“Your lover and your husband, in Time and in Eternity,

“Nigel Tintagel.”

He folded the many sheets and returned them to the envelope.

A strange calm had entered into his soul, a quiet strength which seemed to say: “Knowing so much, I must know more; I must know all.”

He ceased to feel hunted and haunted. He had been brought face to face, in these pages, with a great love; whether his own or another’s seemed at that moment scarcely to matter. The very knowledge of such a love lifted him to a higher plane. Luke Sparrow had seen deep into the most sacred recesses of the heart of Nigel Tintagel. His own empty heart received this as a trust. A patient strength replaced his restive horror of resentment at a situation so utterly beyond all human understanding.

He laid the letter on the table beside him, switched off the light, turned his chair so that he looked into the fire and did not face the woman on the couch, and said, very gently: “What happened next?”

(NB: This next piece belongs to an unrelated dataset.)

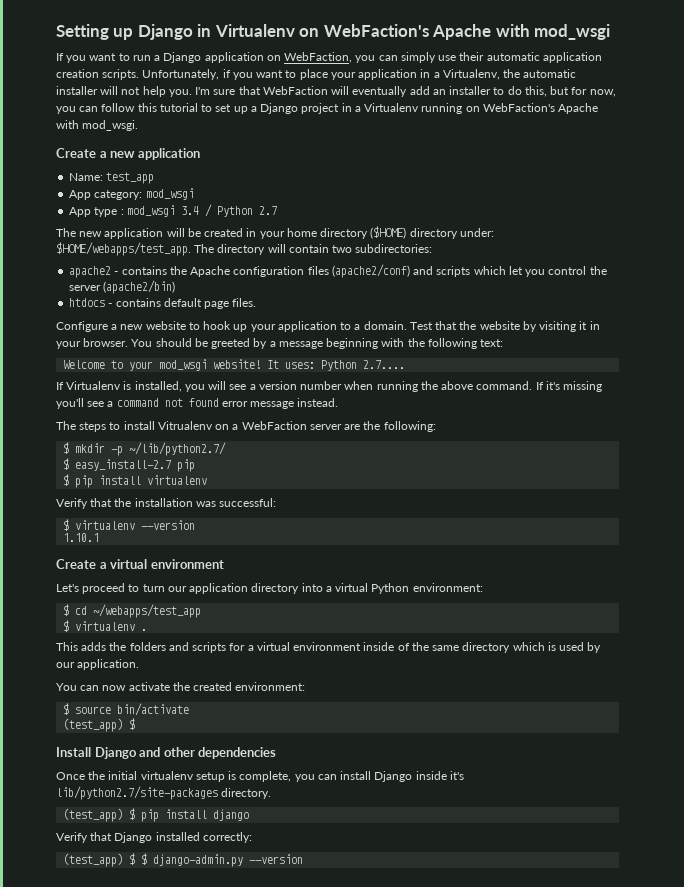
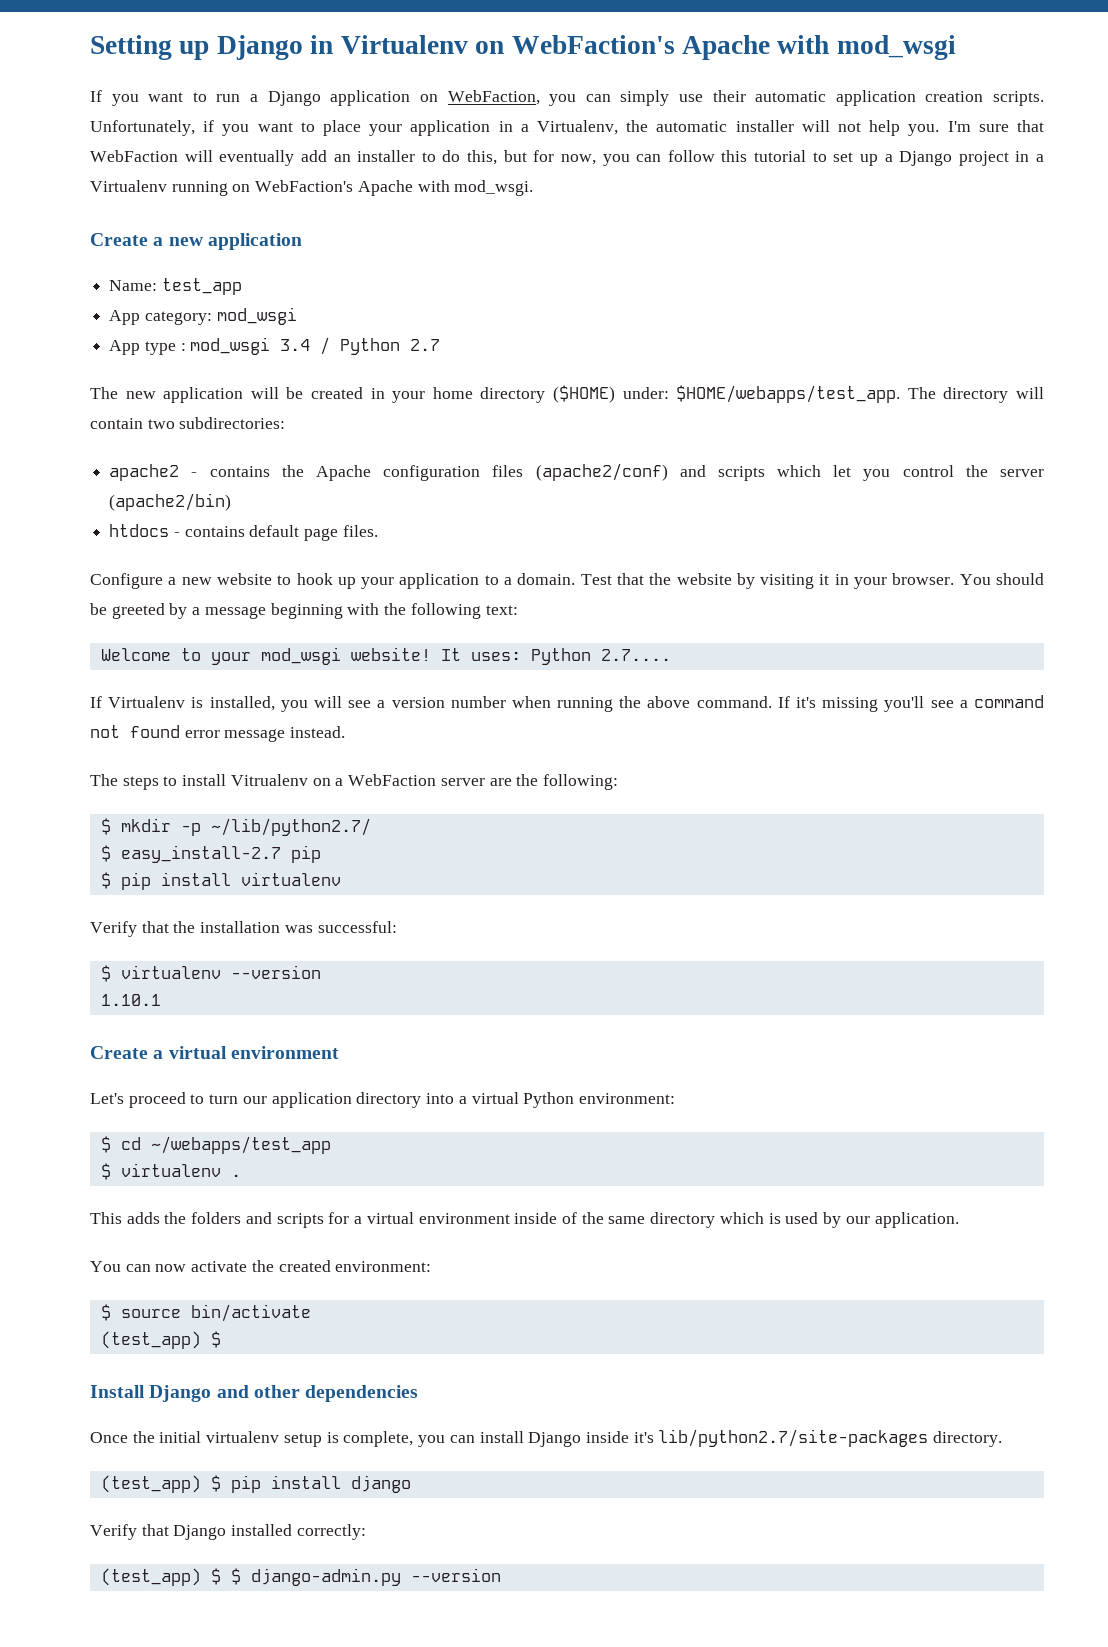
[409,228,458,239] directory -> (616, 394) none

“Nigel,” she said: “Do you remember?”

“I remember nothing,” he answered; but the harshness was gone from his voice; its tone was infinitely sad and tender. “I remember nothing. But I am ready to listen. I want you to tell me all. I will try to understand. You need not fear any wild outbursts now. For the sake of what you believe—whether it be true or not—I would give my life to bring you comfort. Tell me all.”

The firelight flickered on the tragic face. She saw a look of peace it had not held before. She saw a faint suggestion of the look of youth which, in its appeal to her tenderness, had made the man she loved so adorable.

“Oh, Nigel,” she whispered; “Nigel, belovèd!”